2026年のDDR5市場は、稀に見る供給と需要の逼迫を経験している。AIデータセンターの高性能メモリ需要が急増し、サムスン、SKハイニックス、Micronなど主要メーカーは、消費者向けDDR5からサーバー用DDR5やHBM(高帯域幅メモリ)へと生産能力をシフトさせている。後者はより高い利益を生むためだ。
結果として、消費者市場のDDR5供給は縮小し、価格は上昇している。分析によると、2026年前半にはDDR5 32GBセットの小売価格が550〜600ドルに達する可能性があり、供給と需要の不均衡は2027年末、あるいはそれ以降も続くと予測されている。
つまり、この40本のメモリは、現在のメモリ市場で最も逼迫している消費者向け商品の一つにぴったり合致している。
通常の流通システムでは、これらの品物が倉庫の倉庫処分パレットに流入することはほぼあり得ない。しかし、実際にはそうしたケースが何度も起きている。
アマゾンの返品処理システムは、速度を重視して設計されており、正確さは二の次だ。毎週1,300万件の返品が倉庫に流入する中、スタッフは迅速に各商品がどこへ行くかを判断しなければならない:再販売、値下げ、倉庫処分、回収、廃棄。40本のDDR5メモリが100ドルのパレットに入るのは、「分類ミス」かもしれないが、より正直な答えは:この規模では正確さは贅沢品だ。

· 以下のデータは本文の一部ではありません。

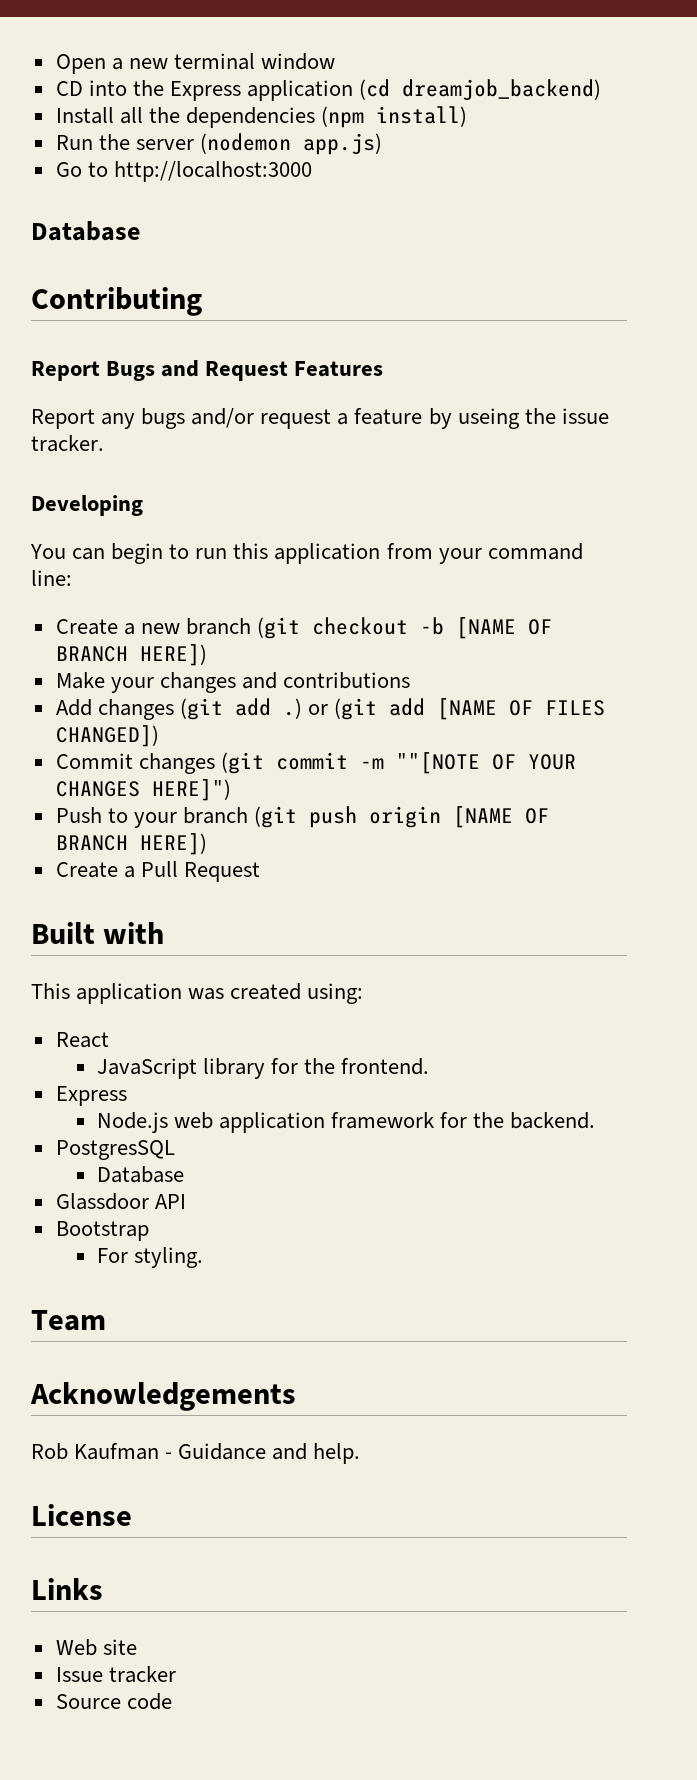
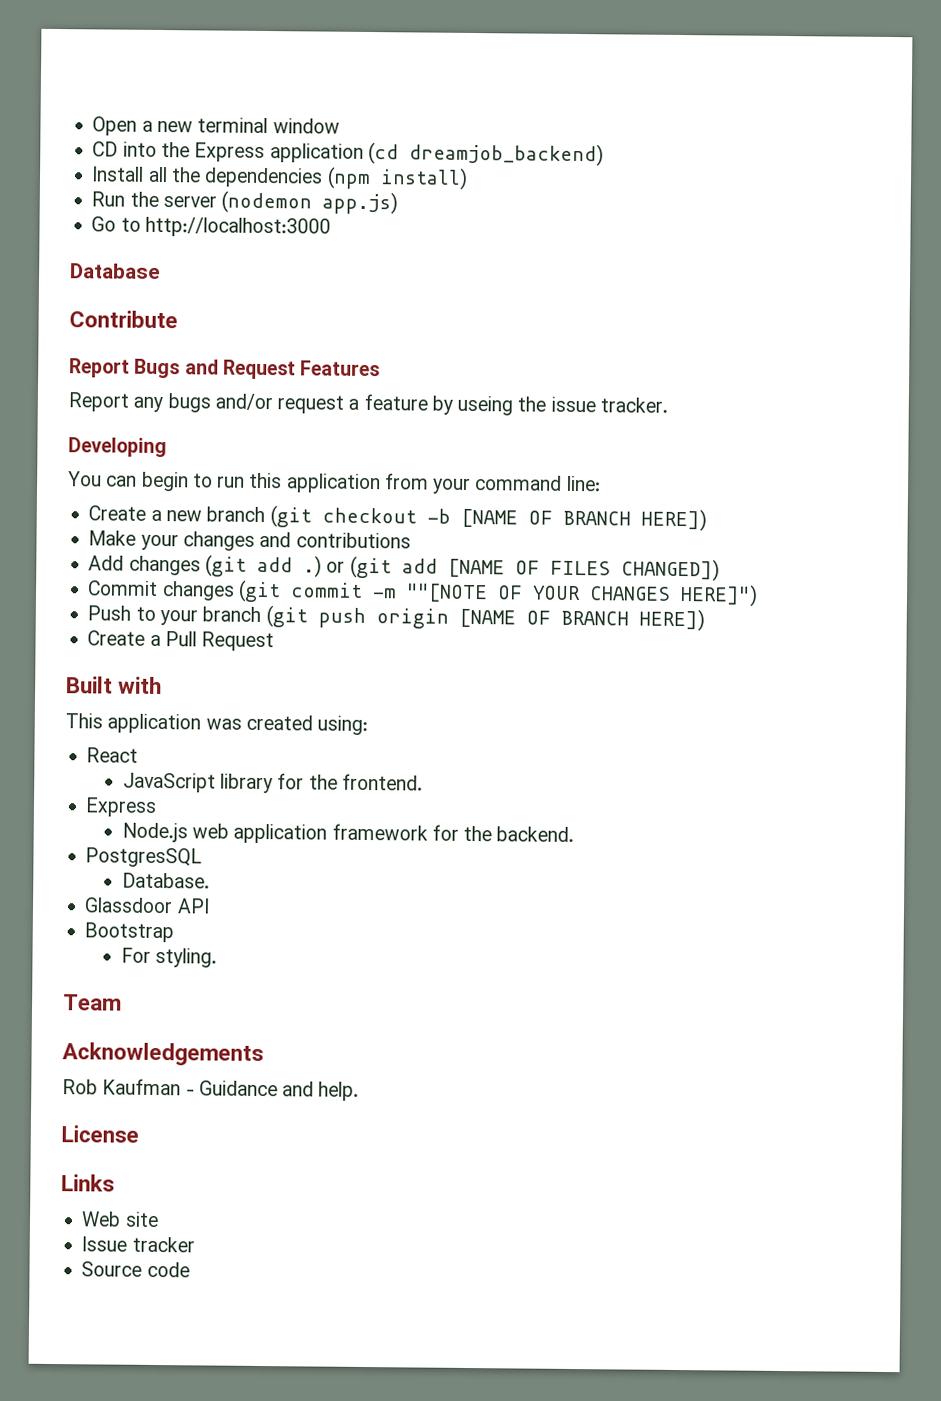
[31,287,202,316] Contributing -> [69,310,178,329] Contribute
[96,1166,184,1183] Database -> [121,872,210,889] Database.

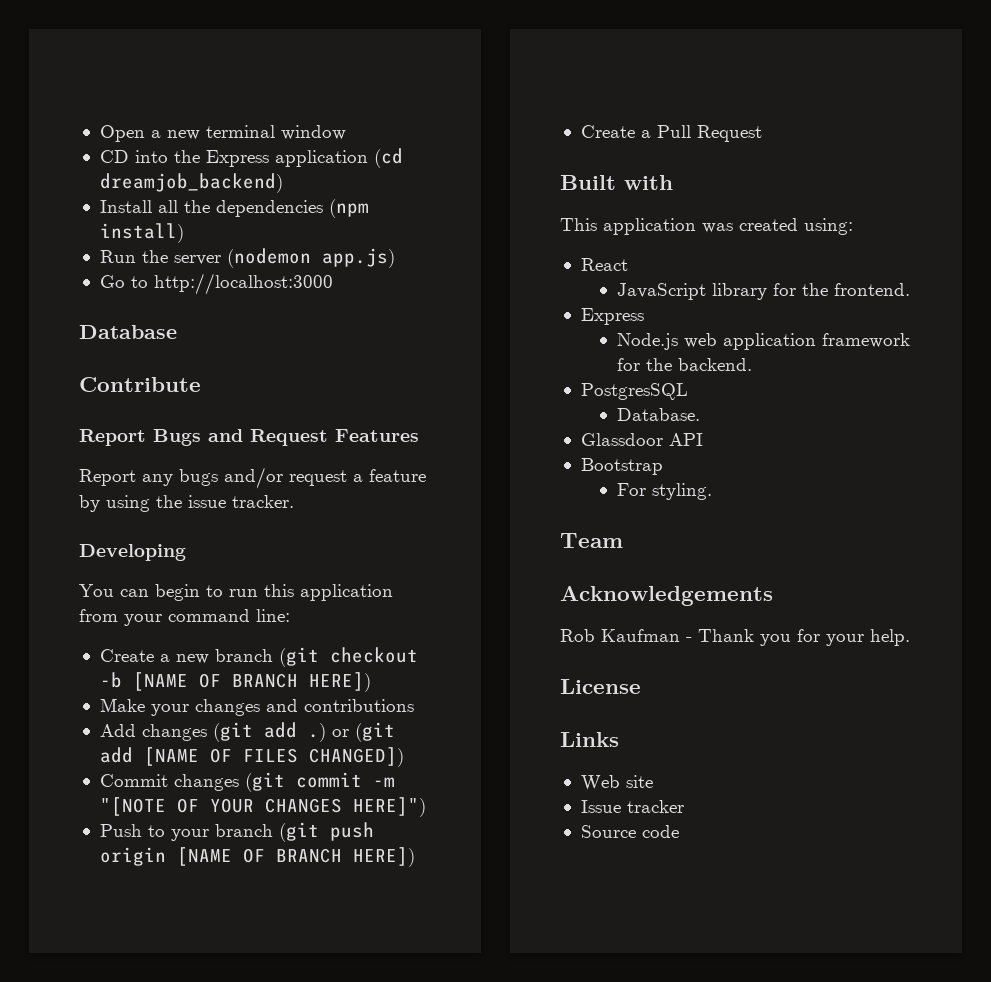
[457,395,514,416] useing -> [106,495,150,512] using
[405,583,488,603] ""[NOTE -> [99,797,166,816] "[NOTE
[198,1080,315,1097] Guidance and -> [698,629,864,646] Thank you for your

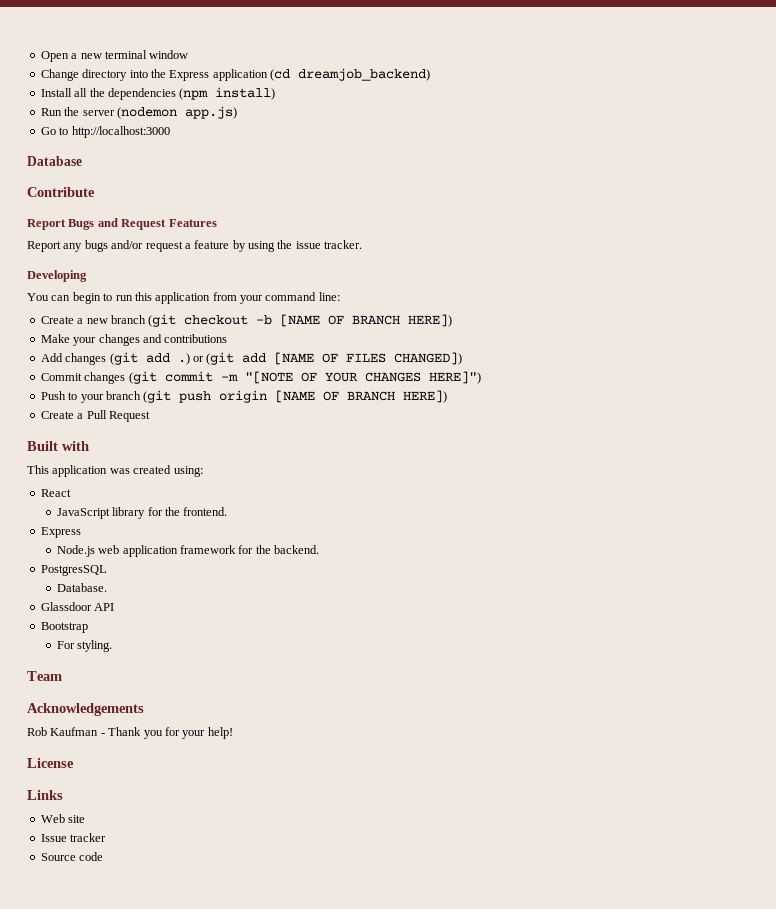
[99,150,129,163] CD -> [40,69,128,81] Change directory
[870,629,910,646] help. -> [207,727,233,739] help!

また、返品詐欺もこのシステムの常態的な問題だ。調査によると、返品の約14%は詐欺的なものであり、例えば中身を入れ替える(古い品や模造品を純正品のパッケージに詰めて返品)などだ。これにより、パレットの中身の真贋も保証されない。運が良ければDDR5だが、運が悪いと空箱や重さだけ詰めた偽物の可能性もある。
このパレットに詰まる商品は、消費主義の本質の一端を凝縮して示している。商品は驚くほどのスピードで生産され、購入され、返品され、再梱包され、安値で売られ、解体される。そして時には、誰かが箱を開けて、システムが予想以上に混沌としていることに気づき、より寛大な結果になることもある。